While using Hibernate ORM 5.x (with PostgreSQL DB) in one of our projects, we are facing a strange issue.
Data is added to a table in encrypted form and decrypted during extraction. Now when we try to add a new record with encrypted data in this table, the first row is also getting automatically updated and that too with the decrypted value which was being held in the L1 cache.
So any operation that was supposed to happen on the first record, fails since the value has changed from an encrypted one to decrypted one now,
What could possibly be going wrong here? Is there any way we can ensure that the previous row which had the decrypted value in L1 cache, does not get updated again in the database while inserting a new record?

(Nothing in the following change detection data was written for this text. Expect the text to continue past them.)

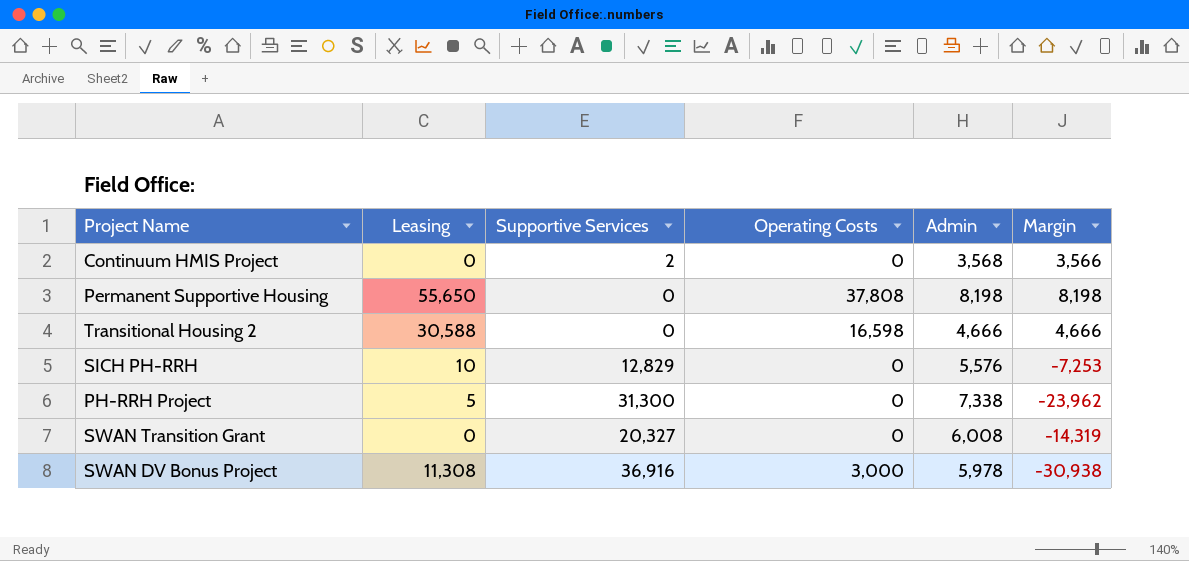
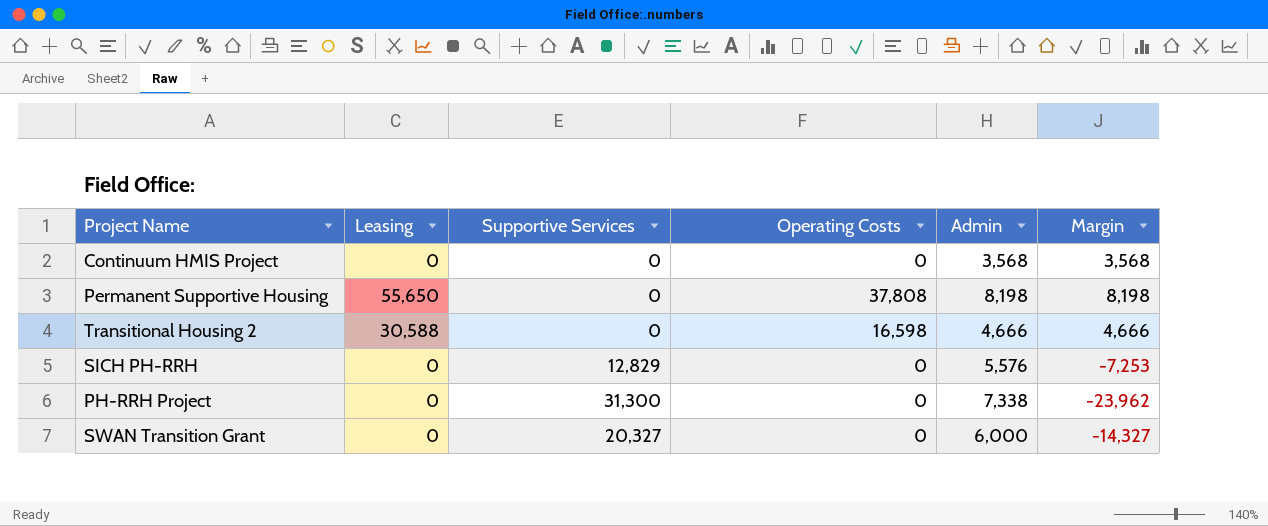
row SWAN DV Bonus Project: 11,308 | 36,916 | 3,000 | 5,978 | -30,938 -> none
Continuum HMIS Project | Supportive Services: 2 -> 0
Continuum HMIS Project | Margin: 3,566 -> 3,568
SICH PH-RRH | Leasing: 10 -> 0
PH-RRH Project | Leasing: 5 -> 0
SWAN Transition Grant | Admin: 6,008 -> 6,000
SWAN Transition Grant | Margin: -14,319 -> -14,327

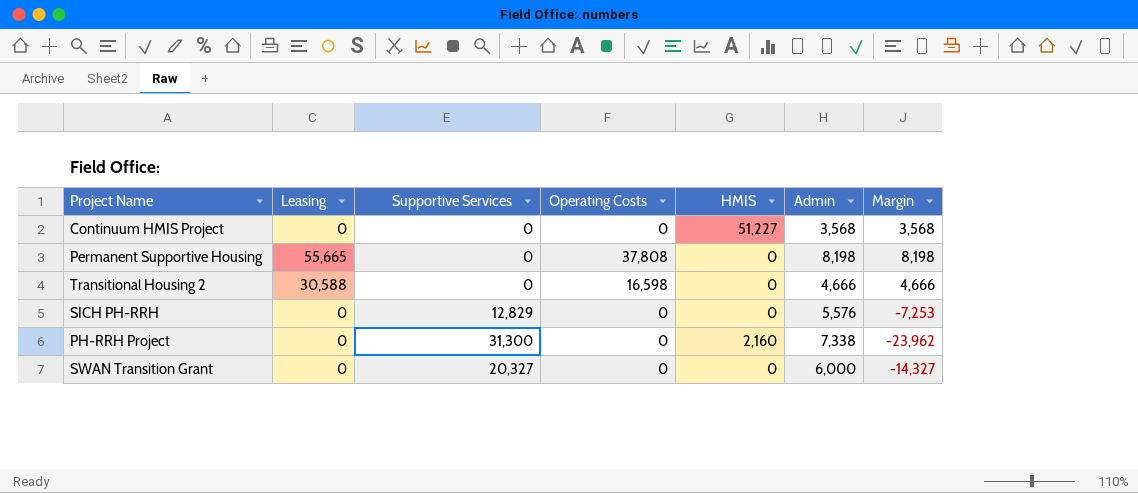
column HMIS | position: none -> 5
Permanent Supportive Housing | Leasing: 55,650 -> 55,665

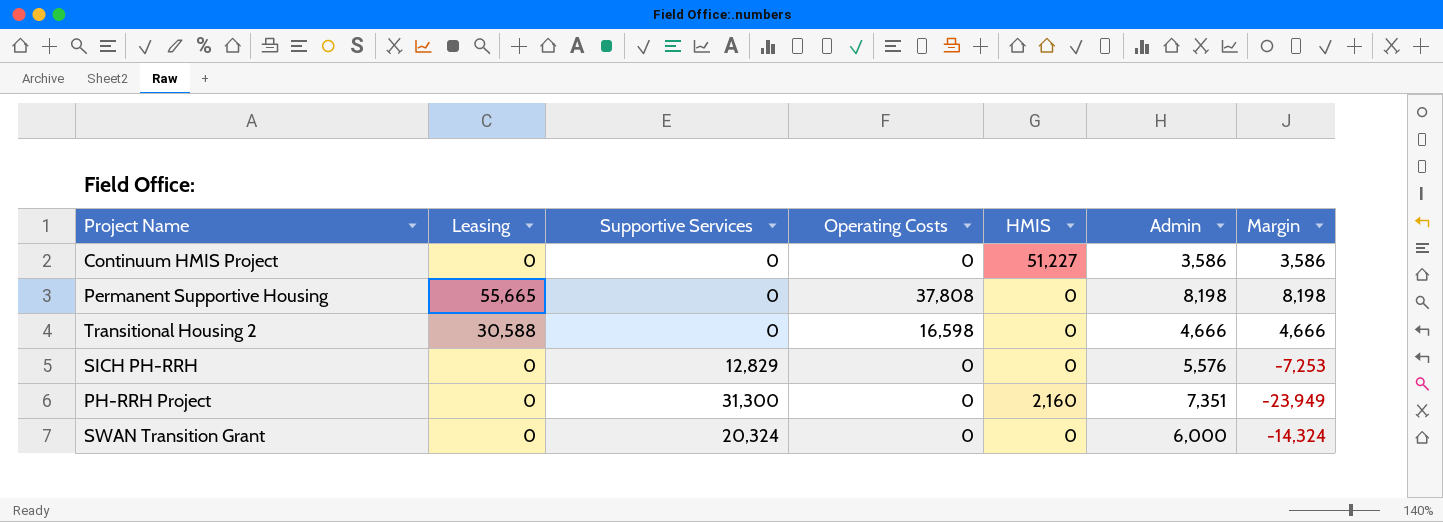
Continuum HMIS Project | Admin: 3,568 -> 3,586
Continuum HMIS Project | Margin: 3,568 -> 3,586
PH-RRH Project | Admin: 7,338 -> 7,351
PH-RRH Project | Margin: -23,962 -> -23,949
SWAN Transition Grant | Supportive Services: 20,327 -> 20,324
SWAN Transition Grant | Margin: -14,327 -> -14,324

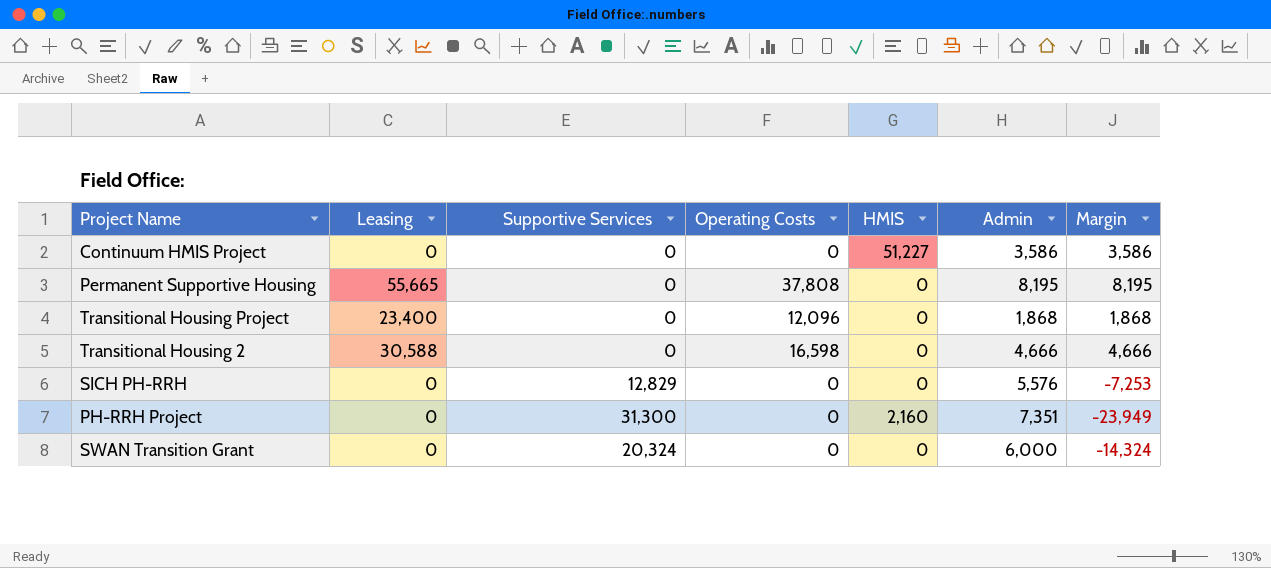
Permanent Supportive Housing | Admin: 8,198 -> 8,195
Permanent Supportive Housing | Margin: 8,198 -> 8,195
row Transitional Housing Project: none -> 23,400 | 0 | 12,096 | 0 | 1,868 | 1,868

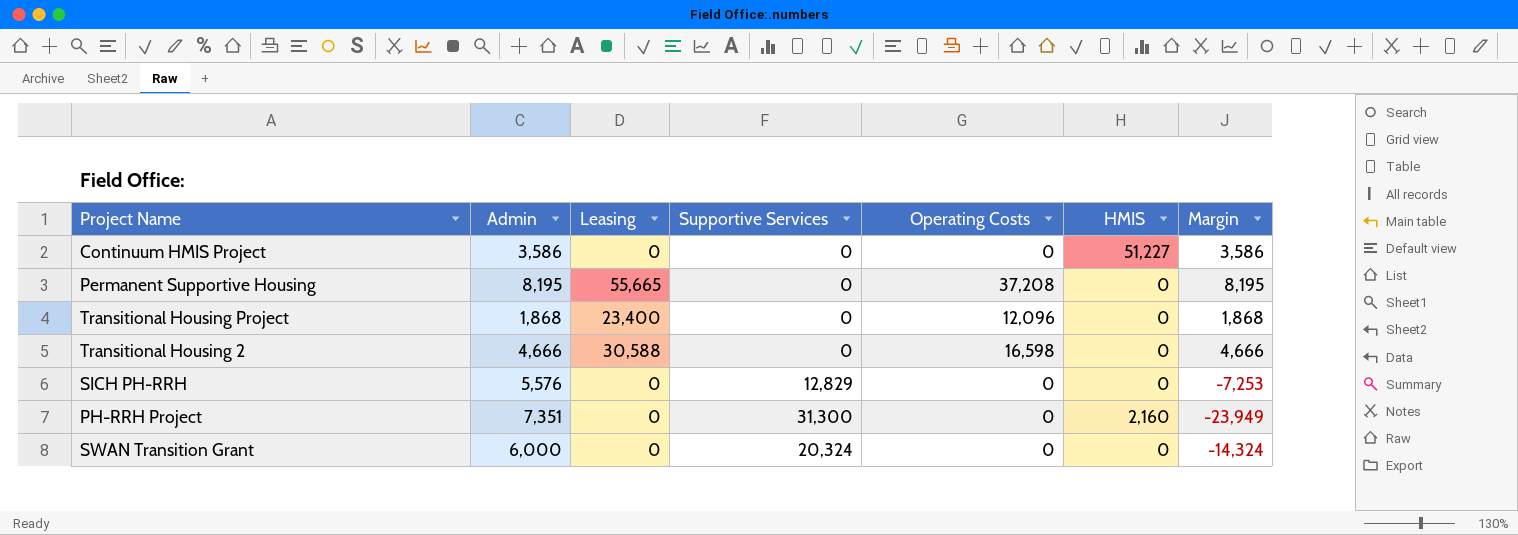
column Admin | position: 6 -> 2
Permanent Supportive Housing | Operating Costs: 37,808 -> 37,208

You should not decrypt in the @Entity but in a DTO: every time you change the value of a @Entity’s field, the entity instance is flagged as dirty and the change will be flushed at sync time.
As an alternative you could put the decrypted value in a transient field.
Is there any other alternative other than putting decrypted value in a transient field, or is this the only alternative we have as such? Is there someway we can control this via stored procedure or something like this?
You can also play with @PrePersist and @PreUpdate to be sure the field is always in the correct format, but changing the value of a field marks the entity instance as dirty and may trigger update code (DB round trip) when not needed.
Is it possible to encrypt/decrypt only certain fields in a particular table in hibernate? If yes, what are the different ways we can do it? Is there a DB agnostic solution for this?
If yes, what are the different ways we can do it? Is there a DB agnostic solution for this?
Yes, it is. Use database-specific XML mapping files as explained in this article. At project built time, the Maven profile should pick up the right XML mapping file so you can customize the database-specific @ColumnTransformer for each supported database.